A vizinha, a Presidenta e o Clark Kant da Boca Maldita


Por: Cidinha da Silva
Ontem, quando saía de casa por volta das 19:00 fui interceptada por uma vizinha no elevador. Estranhei porque ela mal abre a boca para responder quando a cumprimento, mas ela estava num estado de excitação incrível e dizia coisas esquisitas: “agora cai a sapatona e vão prender o barbudo”. Eu pensei, é quarta-feira, dia de Xangô, não é justo. Eu não mereço uma coisa dessas. Mas é também dia de Iansã, consolei a mim mesma, e ela não foge de uma guerra justa.
A vizinha se referia ao juiz Moro, o Clark Kant da Boca Maldita, que grampeara o telefone da Presidenta da República e do Presidente Lula. Depois que me refiz do susto, perguntei sobre o que ela falava e ouvi isso: “deu na televisão agora, passou no jornal, agora eles caem”.
“Mas um juiz pode grampear a presidenta? Quem autorizou? Isso não é ilegal?” Foi só fazer perguntas e as certezas dela tremeram.
A vizinha era para mim uma sentença matemática e eu queria descobrir o valor de X. Quem era o X da equação dela? Eu não entendo lhufas de teorias psicanalíticas, mas eu lia ali uma pulsão sexual gritante, desesperada.
Vejamos: trata-se de uma mulher branca baiana. Branca até o aeroporto de Curitiba. Tem dois filhos com um homem negro, que de vez em quando vejo apanhando as crianças ou deixando-as na portaria.
Até aquele dia eu achava que a grosseria dela comigo devia-se à possível identificação racial com o ex-marido negro (parece que se odeiam, mas também, quem é que sabe o que ela passou no casamento com cabra?), não posso ter certeza, mas achava e acho. É uma identificação com o resto, já que mulheres como ela se casam com esses caras negros porque é o que sobra. Elas prefeririam um branco mais branco que elas, ou pelo menos tão branco quanto, mas sobram os negros na bacia das almas. Negros que buscam uma branca que atue como passaporte para um mundo menos negro; salvo-conduto no mundo branco possível e para-choques no almoço de domingo nos restaurantes de classe média baixa. Aí juntam a fome com a vontade de comer e depois têm indigestão juntos.
Mas, naquele dia fatídico, ela agiu como em final de Copa do Mundo e achou que poderíamos ser íntimas. O “combate à corrupção” proposto por bandidos, chefes de quadrilha do Congresso, da Polícia Federal e do Judiciário e por coxinhas das mais variadas patentes, muitos deles beneficiários da propalada corrupção, nos uniria. Só que não, Jão!
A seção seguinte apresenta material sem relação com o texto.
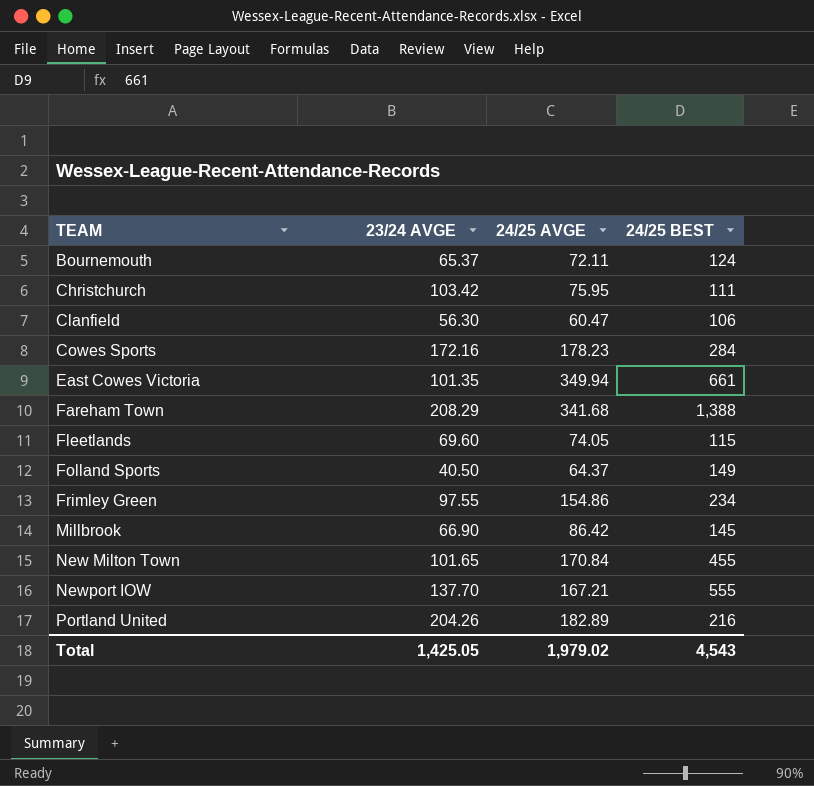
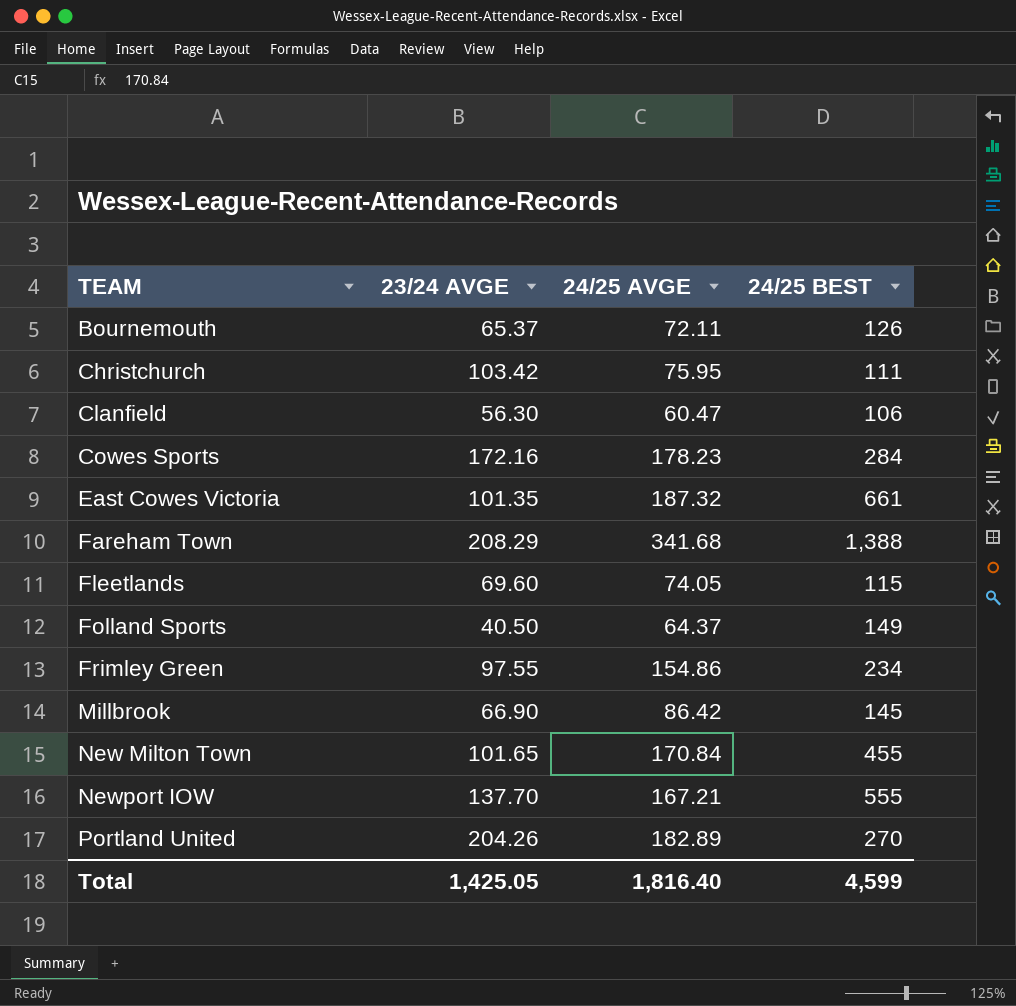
Bournemouth | 24/25 BEST: 124 -> 126
East Cowes Victoria | 24/25 AVGE: 349.94 -> 187.32
Portland United | 24/25 BEST: 216 -> 270
Total | 24/25 AVGE: 1,979.02 -> 1,816.40
Total | 24/25 BEST: 4,543 -> 4,599

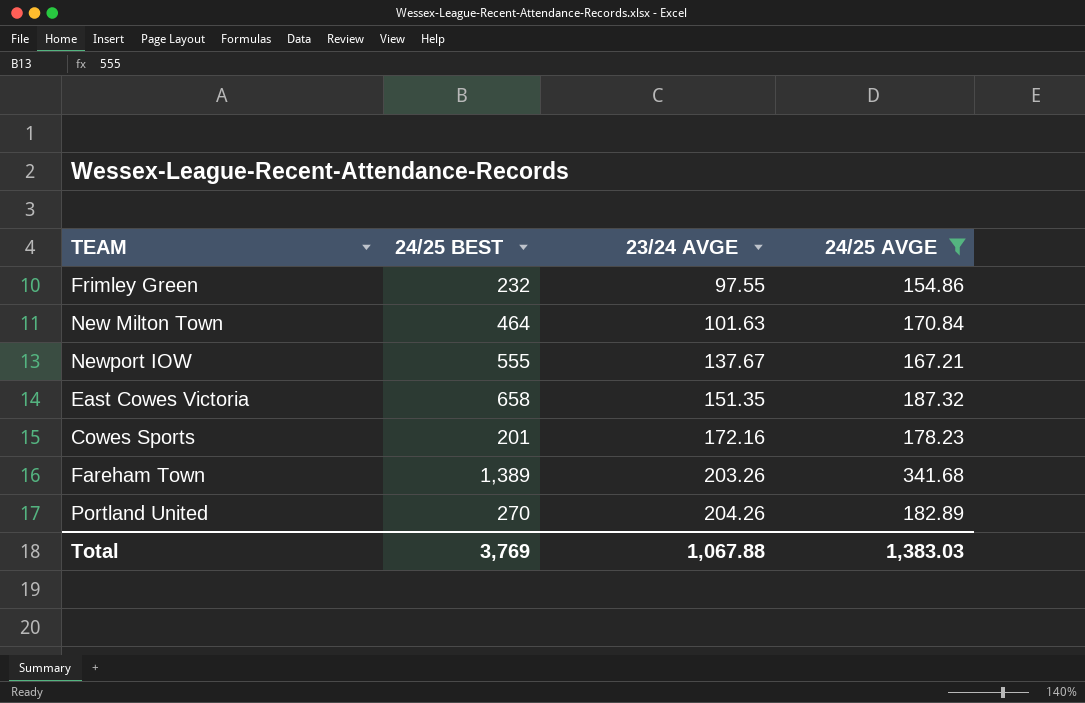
filter: none -> 24/25 AVGE >= 154.86
row order: TEAM ascending -> 23/24 AVGE ascending
column 24/25 BEST | position: 4 -> 2
Frimley Green | 24/25 BEST: 234 -> 232
New Milton Town | 24/25 BEST: 455 -> 464
New Milton Town | 23/24 AVGE: 101.65 -> 101.63
Newport IOW | 23/24 AVGE: 137.70 -> 137.67
East Cowes Victoria | 24/25 BEST: 661 -> 658
East Cowes Victoria | 23/24 AVGE: 101.35 -> 151.35
Cowes Sports | 24/25 BEST: 284 -> 201
Fareham Town | 24/25 BEST: 1,388 -> 1,389
Fareham Town | 23/24 AVGE: 208.29 -> 203.26
Total | 24/25 BEST: 4,599 -> 3,769
Total | 23/24 AVGE: 1,425.05 -> 1,067.88
Total | 24/25 AVGE: 1,816.40 -> 1,383.03

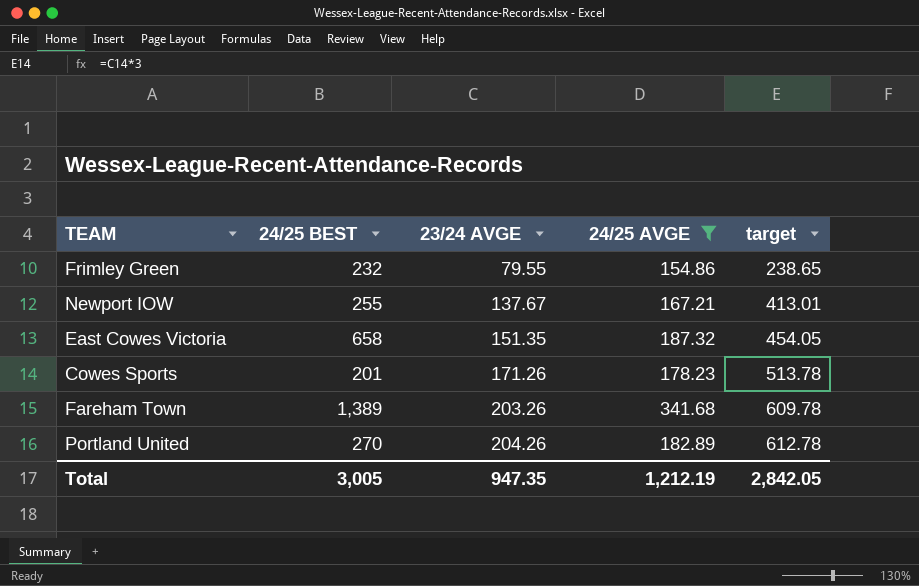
column target | formula: none -> [23/24 AVGE] * 3
row New Milton Town: 464 | 101.63 | 170.84 -> none
Frimley Green | 23/24 AVGE: 97.55 -> 79.55
Newport IOW | 24/25 BEST: 555 -> 255
Cowes Sports | 23/24 AVGE: 172.16 -> 171.26
Total | 24/25 BEST: 3,769 -> 3,005
Total | 23/24 AVGE: 1,067.88 -> 947.35
Total | 24/25 AVGE: 1,383.03 -> 1,212.19

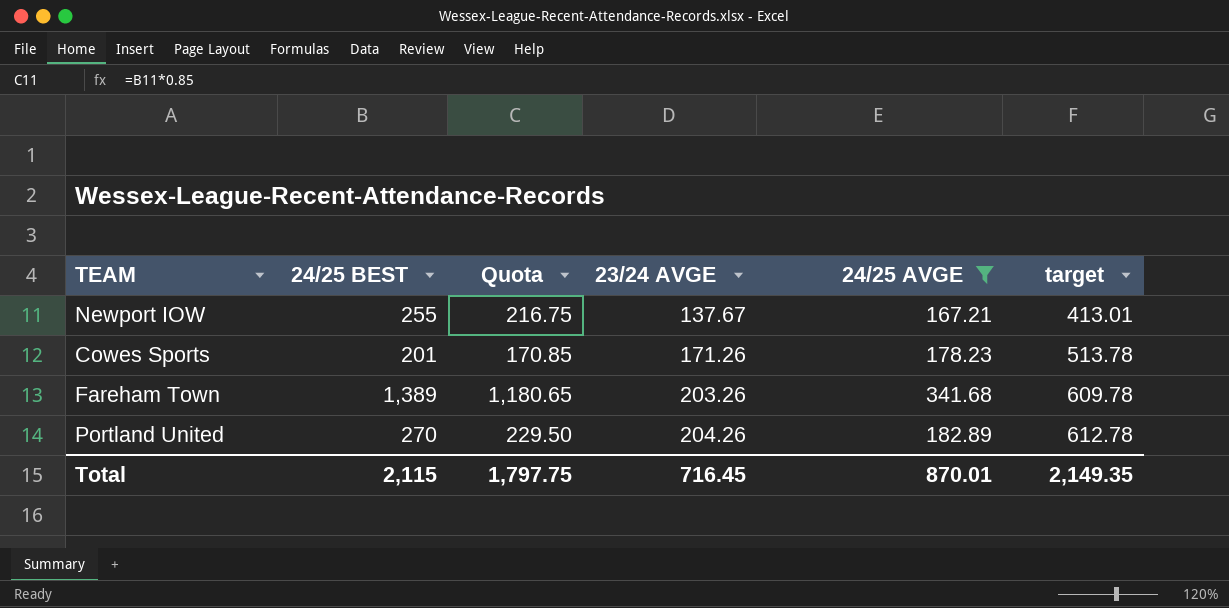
column Quota | formula: none -> [24/25 BEST] * 0.85
row Frimley Green: 232 | 79.55 | 154.86 | 238.65 -> none
row East Cowes Victoria: 658 | 151.35 | 187.32 | 454.05 -> none
Total | 24/25 BEST: 3,005 -> 2,115
Total | 23/24 AVGE: 947.35 -> 716.45
Total | 24/25 AVGE: 1,212.19 -> 870.01
Total | target: 2,842.05 -> 2,149.35

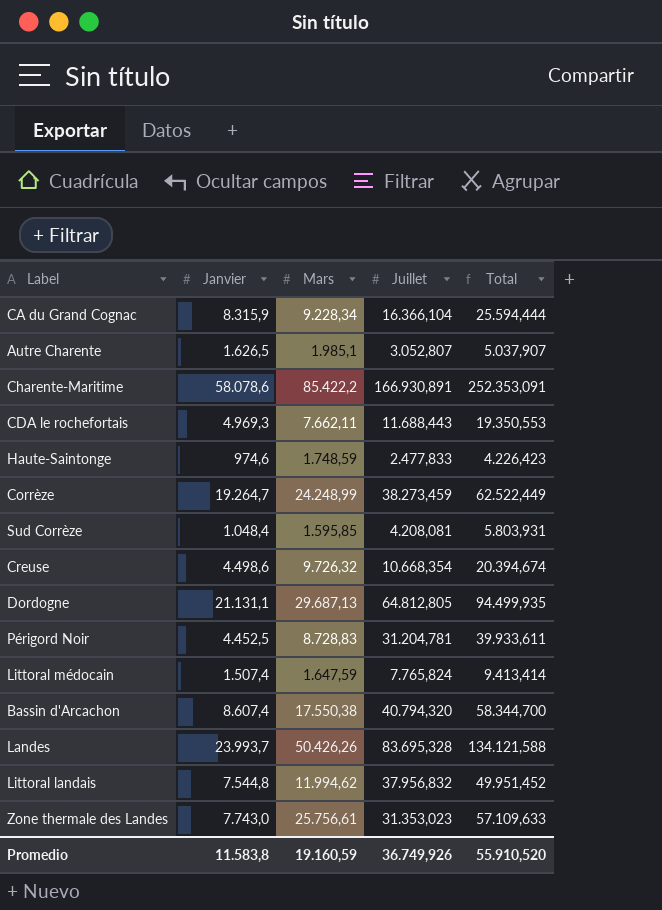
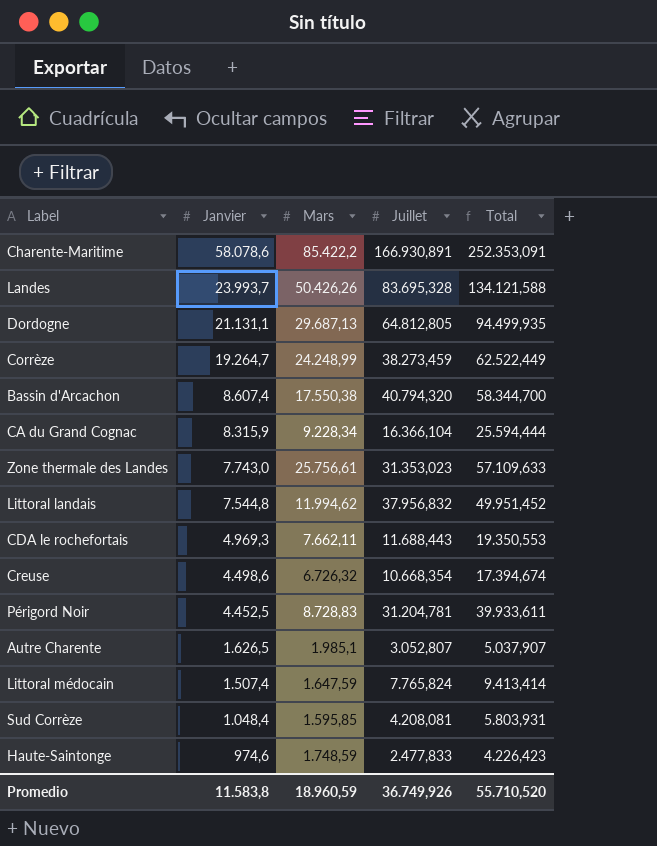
row order: none -> Janvier descending
Creuse | Mars: 9.726,32 -> 6.726,32
Creuse | Total: 20.394,674 -> 17.394,674
Promedio | Mars: 19.160,59 -> 18.960,59
Promedio | Total: 55.910,520 -> 55.710,520

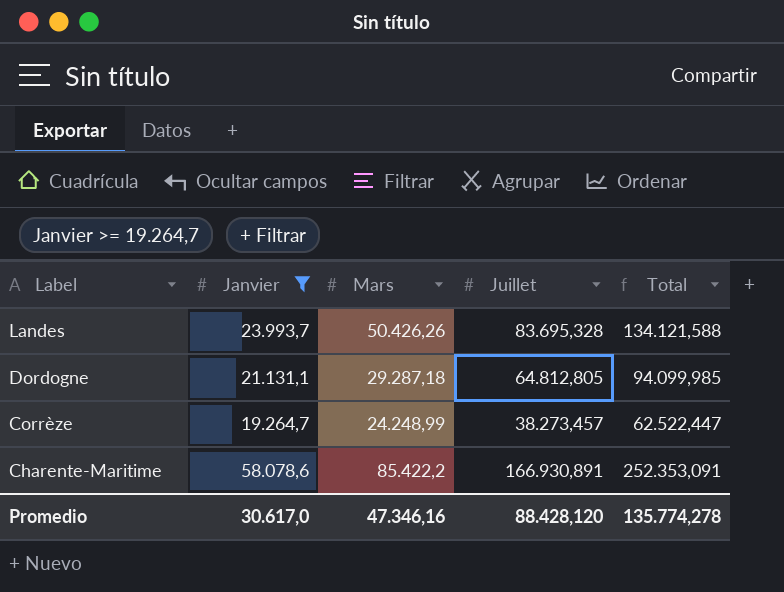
filter: none -> Janvier >= 19.264,7
row order: Janvier descending -> Label descending
Dordogne | Mars: 29.687,13 -> 29.287,18
Dordogne | Total: 94.499,935 -> 94.099,985
Corrèze | Juillet: 38.273,459 -> 38.273,457
Corrèze | Total: 62.522,449 -> 62.522,447
Promedio | Janvier: 11.583,8 -> 30.617,0
Promedio | Mars: 18.960,59 -> 47.346,16
Promedio | Juillet: 36.749,926 -> 88.428,120
Promedio | Total: 55.710,520 -> 135.774,278

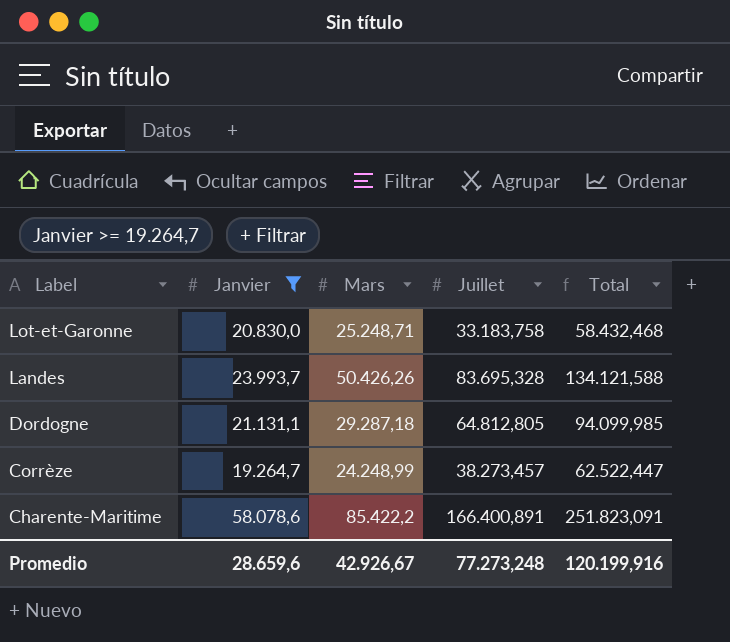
row Lot-et-Garonne: none -> 20.830,0 | 25.248,71 | 33.183,758 | 58.432,468
Charente-Maritime | Juillet: 166.930,891 -> 166.400,891
Charente-Maritime | Total: 252.353,091 -> 251.823,091
Promedio | Janvier: 30.617,0 -> 28.659,6
Promedio | Mars: 47.346,16 -> 42.926,67
Promedio | Juillet: 88.428,120 -> 77.273,248
Promedio | Total: 135.774,278 -> 120.199,916

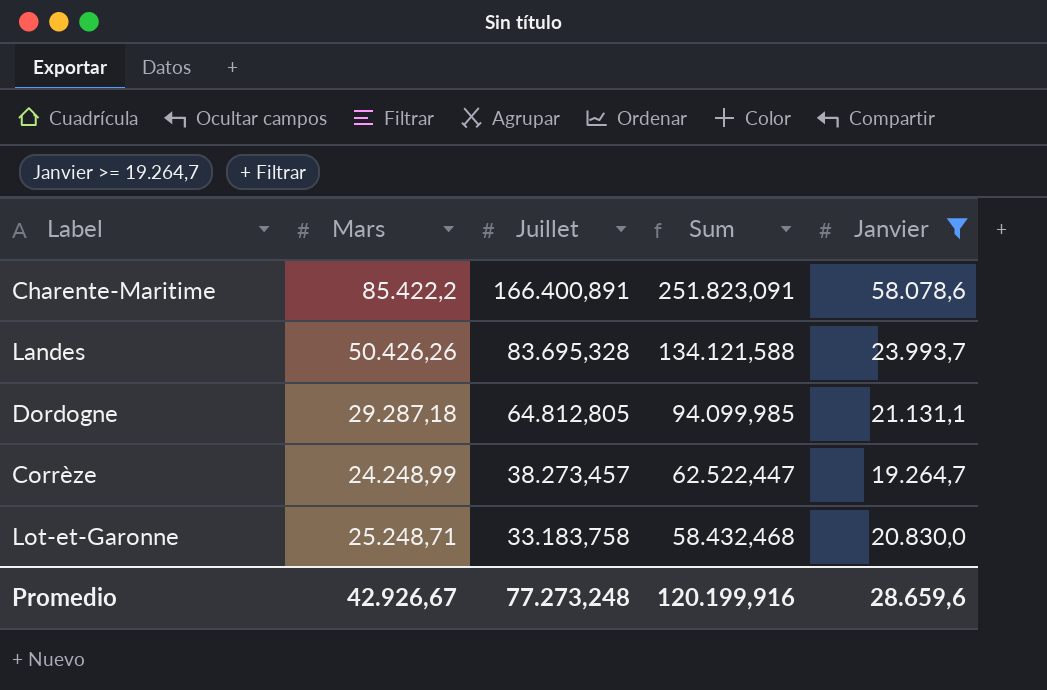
row order: Label descending -> Juillet descending
column name: Total -> Sum
column Janvier | position: 2 -> 5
Eu sou do time que vibra e dá suporte às 18 universidades públicas federais construídas pelo “analfabeto” Lula, a maior parte delas no interior do Brasil, gerando centenas de empregos para os pós-graduados e milhares de vagas para estudantes dos rincões do país. Ao ENEM e sua política de valorização do ensino médio e de acesso crescente do povo às universidades públicas. Às trabalhadoras domésticas, em especial, como as caras novas nessas universidades. Aos milhares de negros que entram a cada ano no ensino superior pelas cotas raciais. Aos milhões de pessoas que saíram da miséria pelo Bolsa Família e por outras políticas públicas de combate à pobreza.
Devo confessar que também me identifico com a jararaca e a vizinha tentou acertar minha cabeça, mas mirou errado e bateu no rabo.
Na tentativa derradeira de resolver a equação, insisto que dormita ali (no êxtase político da vizinha) uma questão de fundo sexual. Uma falta de tempo e de possibilidades que afoga as mulheres que cuidam dos filhos sozinhas somada ao poder deslumbrante, deslumbrado e totalitário do Clark Kant da Boca Maldita. Quem sabe até o sex appeal da jararaca barbuda, que ela parece odiar tanto, ou do lenhador pantaneiro, o denunciado alçado ao posto de denunciante pela delação premiada, é que lhe fustigue a libido reprimida.
Quem sabe mesmo a inconfessável sedução da discreta blusa vermelha da Presidenta na quarta-feira de Xangô e Iansã em que respondeu ao Moro por grampeá-la e anunciou que tomaria as medidas legais e administrativas cabíveis.

Tão elegante estava a Presidenta naquele vermelho-sangue coladinho ao corpo, bem desenhado em gola V. Acho que a vizinha não resistiu. Esse negócio de mulher pretensamente hetero que chama outras de "sapatonas" para agredi-las é sintoma do que se esconde. O estilista pessoal da Presidenta acertou a mão e sensualizou sem dó. Foi cruel. Flechou em cheio o coração da vizinha.